Воскресенье. Холодный, ветряный день с низко плывущими балтийскими облаками, темный, темный. Из труб над Агенскалнским рынком призрачно поднимался освещенный фонарями дым от каменного угля и дров. Вроде ноосферы, соединявшей вытянувшиеся повсюду вверх дымоходы с их индивидуальным дымом, очагами, людьми, которые, присев у приоткрытых дверец, смотрят на потрескивание огня.
«… меня потрясло полное ощущение счастья», – писал в «Водяном знаке» Иосиф Бродский. «Мне в ноздри ударило то, что я всегда считал их синонимом, – запах замерзающих водорослей. Для некоторых людей это запах свежескошенной травы или сена; для других аромат Рождества – еловая хвоя и мандарины. Для меня это замерзшие водоросли – отчасти из-за ономатопоэтических ассоциаций этого слова, отчасти потому, что в этом понятии заметна легкая несхожесть и скрытая подводная драма.»
Для других, наверное, это запах дыма и тепла. На перекрестке меня охватило ощущение беззаботной и безответственной вневременности – если притвориться, что не замечаешь конструкций и названий проезжающих мимо машин, неспешный, вечно тянущийся вверх дым и свет, и мороз, и тьма могли бы быть когда угодно. И я забыл Терезу, забыл виденное еще двадцать четыре часа назад солнце Греции, забыл загадочное исчезновение Валдиса и Илзе, я забыл все.
По дороге зашел в «Дрогас» купить лезвия для бритья – за неделю на щеках и подбородке пробилась острая колючая щетина. Через магазин, громко перекрикиваясь и разя алкоголем и потом, пронесся отец с двумя сыновьями. Отец невзирая на мороз был одет в спортивную майку, его могучие бицепсы украшали сложные татуировки. Младший сын нес за пазухой абсолютно новый скейтборд. Старший, хотя ему было не больше пятнадцати, такой же пьяный, как отец. Выбрав у полки с краской для волос одну из коробочек, они, покачиваясь, подошли к кассе. Отец достал из кармана брюк ворох наличных. Казалось, что младшему стыдно за своих родственников.
С нарастающим в сердце беспокойством я приблизился к дому, поднялся до третьего этажа, прислушался, нажал кнопку звонка, прислушался, нашел ключ, открыл дверь, прислушался, сделал несколько шагов и в тот же момент понял скрытый смысл всего случившегося до сих пор, всех этих задержек, невероятных неудач и путаницы совпадений.
Тереза лежала на полу в ванной. Как позже сказал врач, она умерла два дня назад. От передозировки. Такое случается нередко с теми, кто некоторое время не кололся, но попытался вновь. С Дженис Джоплин, например. Тело успевает отвыкнуть, но привычка требует большей дозы, которая теперь оказывается смертельной. Но это были детали, которые меня не интересовали.
– И еще кое-что, – как бы между прочим заметил врач. – У вашей жены был какой-нибудь косметический дефект? Как бы это сказать… пальцев ног?
– Да, это было врожденное.
– Конечно. – Он кивнул. – Примерно неделю назад ей сделали операцию и удалили лишний палец.

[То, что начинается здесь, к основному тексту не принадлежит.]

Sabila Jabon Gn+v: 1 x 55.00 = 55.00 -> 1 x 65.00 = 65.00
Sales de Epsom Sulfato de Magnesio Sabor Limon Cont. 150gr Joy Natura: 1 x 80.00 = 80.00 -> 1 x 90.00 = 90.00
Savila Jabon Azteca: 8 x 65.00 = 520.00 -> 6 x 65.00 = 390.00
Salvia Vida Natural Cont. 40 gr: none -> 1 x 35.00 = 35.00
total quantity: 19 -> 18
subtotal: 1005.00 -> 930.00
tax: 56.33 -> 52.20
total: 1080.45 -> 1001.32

Когда Терезу увезли, я заметил царящий в квартире беспорядок и, наверное, со свойственной всем анально повернутым и одержимым контролем уродам старательностью стал наводить порядок. Все должно укладываться в систему в алфавитном или каком-либо другом порядке. Я передвигал вещи под одному мне известными углами на определенные расстояния от краев стола и полок, сдвинул диванные подушки с одинаковым наклоном, сложил книги одинаковыми кучками, но порядок не успокоил, а еще больше взволновал. Зеркальце, зеркальце, в голове крутилась сказка о Белоснежке и песня «Brainstorm». Кто из нас теперь самый красивый? Ее глаза как угли, губы как кровь, кожа как снег.

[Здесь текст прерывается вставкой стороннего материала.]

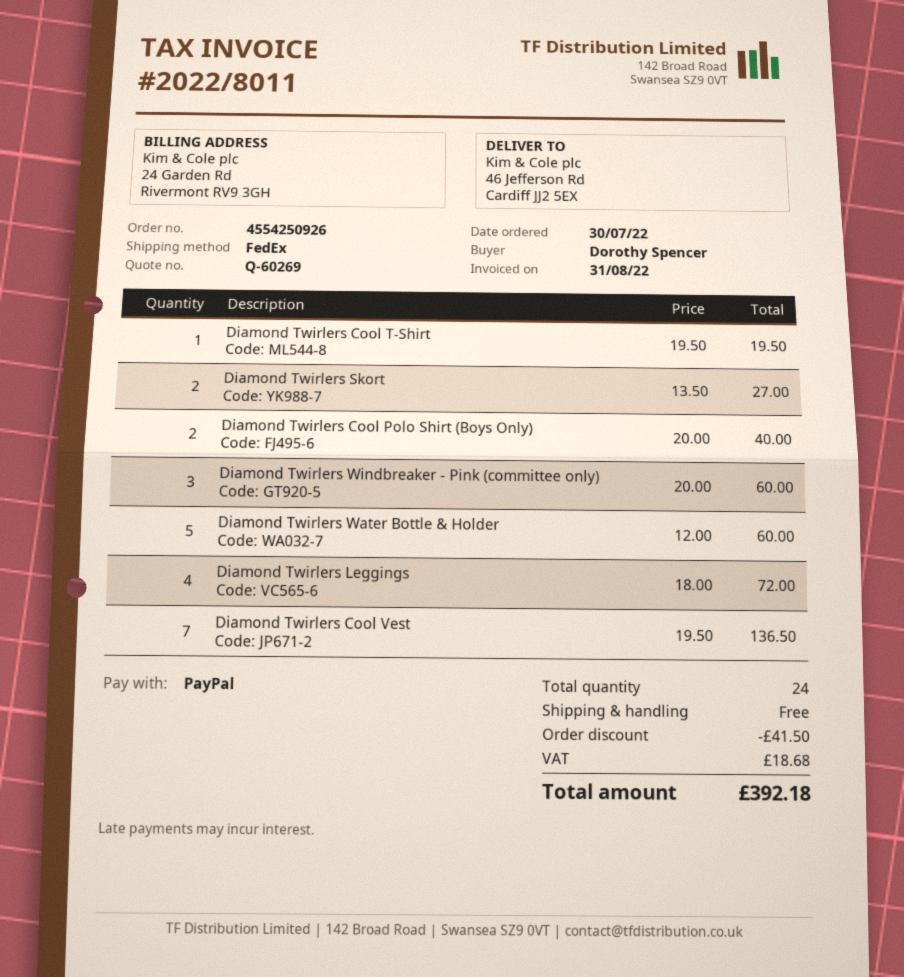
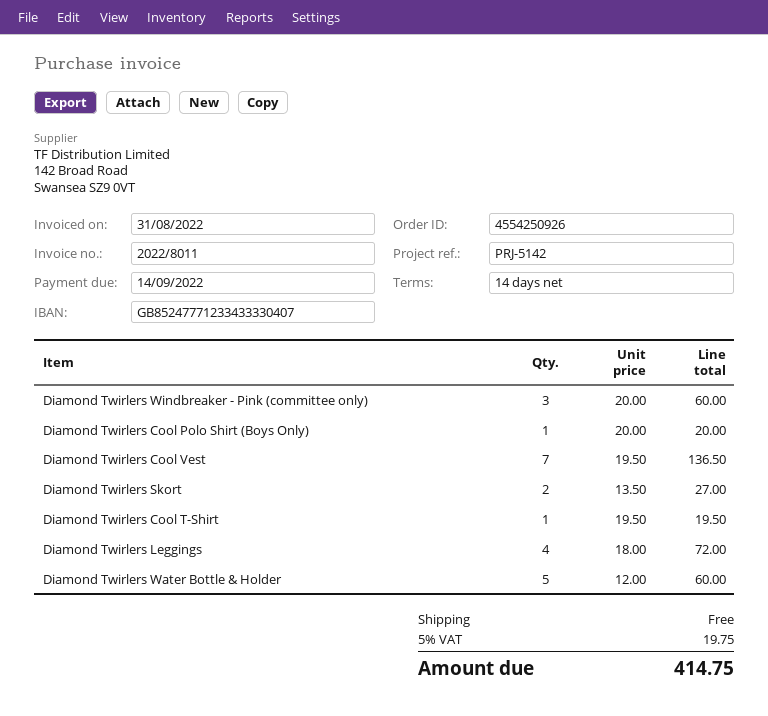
Diamond Twirlers Cool Polo Shirt (Boys Only): 2 x 20.00 = 40.00 -> 1 x 20.00 = 20.00
discount: 41.50 -> none
tax: 18.68 -> 19.75
total: 392.18 -> 414.75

За окном в свете уличного фонаря кружились белые вихри. Первый снег. Как у Пастернака в «Докторе Живаго». Когда Антонина Александровна, та самая, которая ничего не понимала в топке, давала Нюше никуда не годные советы. Мокрые дрова не хотели гореть, в комнате полно едкого дыма. Когда вмешался Юрий Андреевич, половину дров вытащили, оставшиеся поленья пересыпали опилками и кусочками березовой коры. В форточку ворвался свежий воздух, ветер разогнал дым, дрова с треском разгорелись. В комнате стало светлее, оттаяли тщательно законопаченные окна, пахли сложенные рядом с печуркой дрова.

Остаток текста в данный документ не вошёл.